WORK ORDER: Copy nothing but the text: reproduce each line of the listing exactly and leave the pictures out.

DATA EXCERPTS:
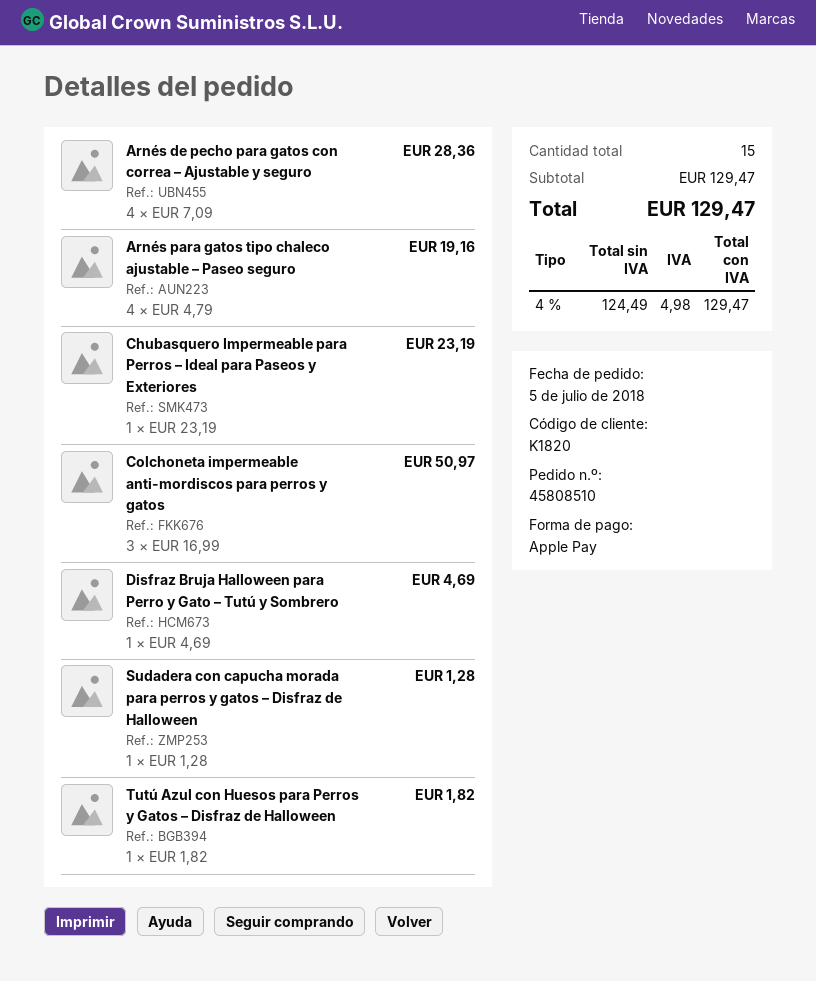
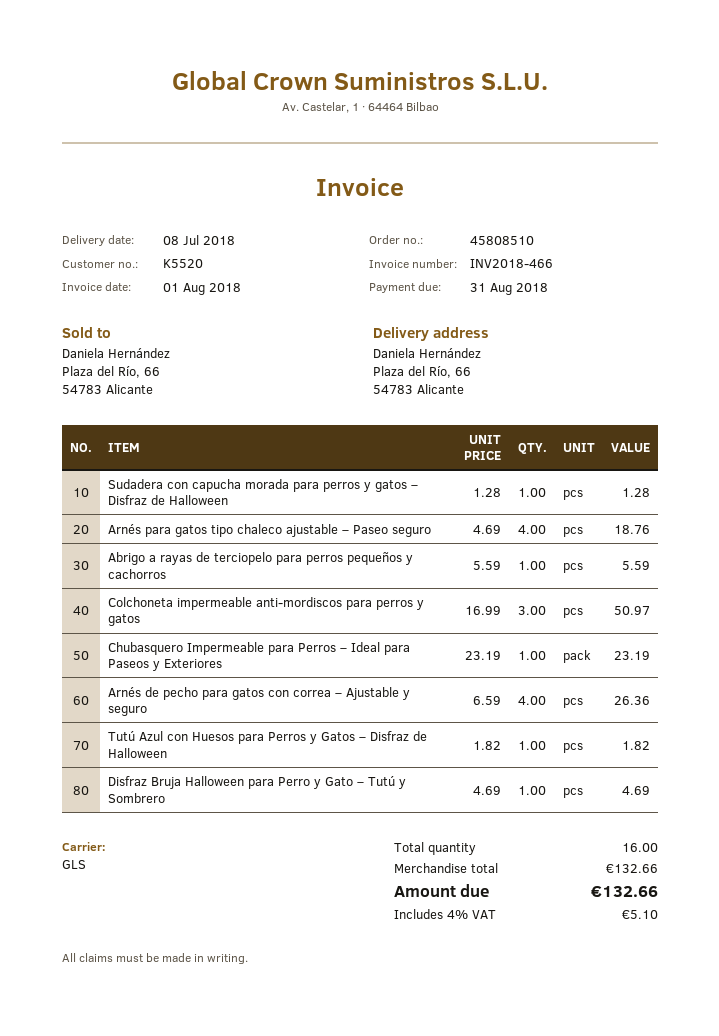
customer number: K1820 -> K5520
Arnés de pecho para gatos con correa – Ajustable y seguro: 4 x 7.09 = 28.36 -> 4 x 6.59 = 26.36
Arnés para gatos tipo chaleco ajustable – Paseo seguro: 4 x 4.79 = 19.16 -> 4 x 4.69 = 18.76
Abrigo a rayas de terciopelo para perros pequeños y cachorros: none -> 1 x 5.59 = 5.59
total quantity: 15 -> 16
subtotal: 129.47 -> 132.66
tax: 4% = 4.98 -> 4% = 5.10
total: 129.47 -> 132.66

EXPECTED ANSWER:
customer number: K1820 -> K5520
Arnés de pecho para gatos con correa – Ajustable y seguro: 4 x 7.09 = 28.36 -> 4 x 6.59 = 26.36
Arnés para gatos tipo chaleco ajustable – Paseo seguro: 4 x 4.79 = 19.16 -> 4 x 4.69 = 18.76
Abrigo a rayas de terciopelo para perros pequeños y cachorros: none -> 1 x 5.59 = 5.59
total quantity: 15 -> 16
subtotal: 129.47 -> 132.66
tax: 4% = 4.98 -> 4% = 5.10
total: 129.47 -> 132.66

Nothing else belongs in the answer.